• Information given
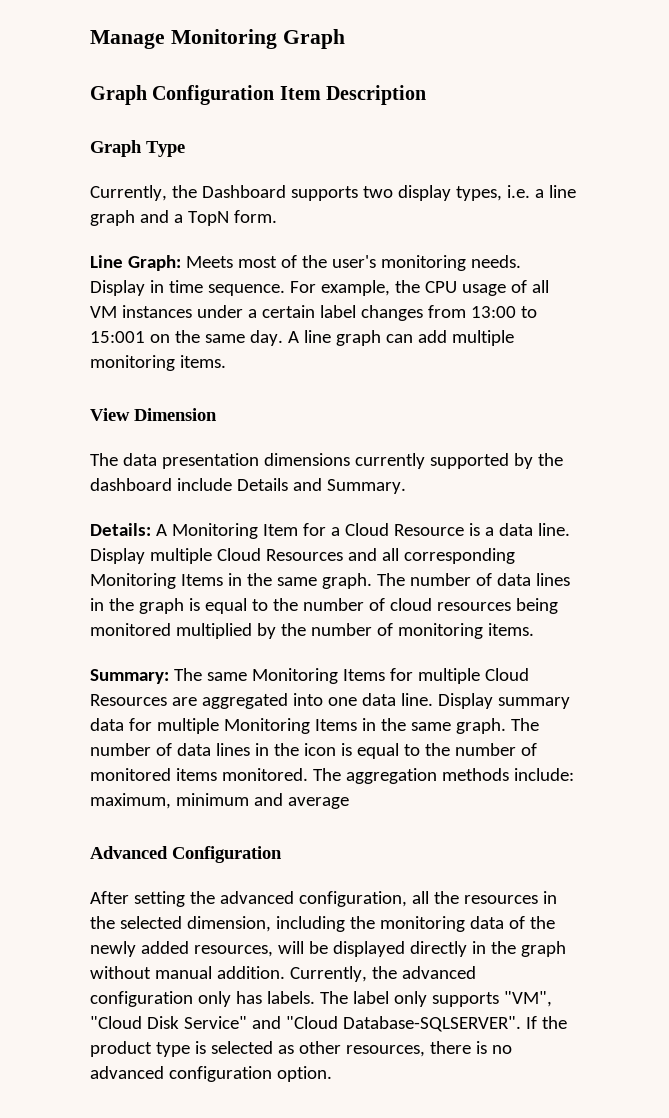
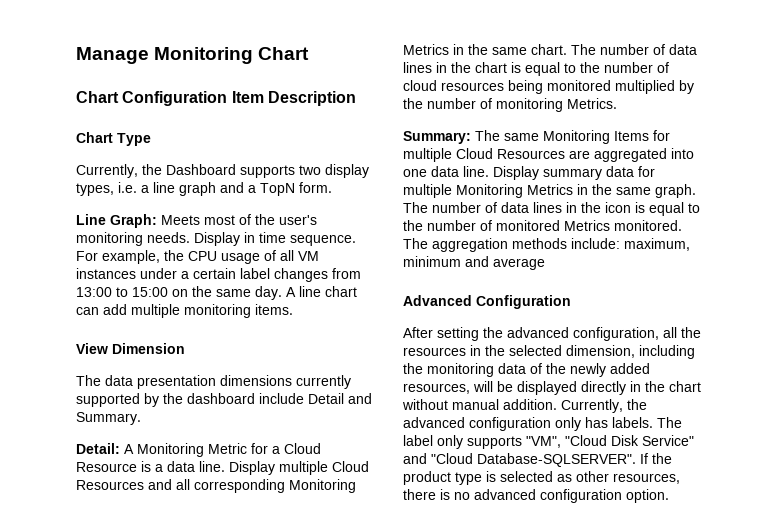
[282,29,345,49] [90,85,147,105] Graph // Graph -> [258,47,310,60] [76,91,119,103] Chart // Chart
[90,140,142,157] Graph -> [76,132,113,143] Chart
[90,331,145,343] 15:001 -> [132,287,168,297] 15:00
[335,330,381,346] graph -> [325,286,357,297] chart
[236,478,288,491] Details -> [308,393,344,404] Detail
[90,523,151,536] Details: -> [76,443,120,454] Detail:
[262,524,298,536] Item -> [208,443,247,454] Metric
[180,573,570,589] [90,598,184,614] Items in the same graph. The number of data lines in the graph -> [403,44,697,55] [403,62,507,73] Metrics in the same chart. The number of data lines in the chart
[487,623,534,636] items. -> [567,98,617,109] Metrics.
[314,719,357,731] Items -> [527,184,573,195] Metrics
[175,768,217,781] items -> [564,220,610,231] Metrics
[520,941,566,957] graph -> [669,381,701,392] chart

• Exercise instructions
From the records above, repeat exactly the lines from the one with "[90,140,142,157] Graph ->" through the one with "[487,623,534,636] items. ->", both included.

• Response to the exercise
[90,140,142,157] Graph -> [76,132,113,143] Chart
[90,331,145,343] 15:001 -> [132,287,168,297] 15:00
[335,330,381,346] graph -> [325,286,357,297] chart
[236,478,288,491] Details -> [308,393,344,404] Detail
[90,523,151,536] Details: -> [76,443,120,454] Detail:
[262,524,298,536] Item -> [208,443,247,454] Metric
[180,573,570,589] [90,598,184,614] Items in the same graph. The number of data lines in the graph -> [403,44,697,55] [403,62,507,73] Metrics in the same chart. The number of data lines in the chart
[487,623,534,636] items. -> [567,98,617,109] Metrics.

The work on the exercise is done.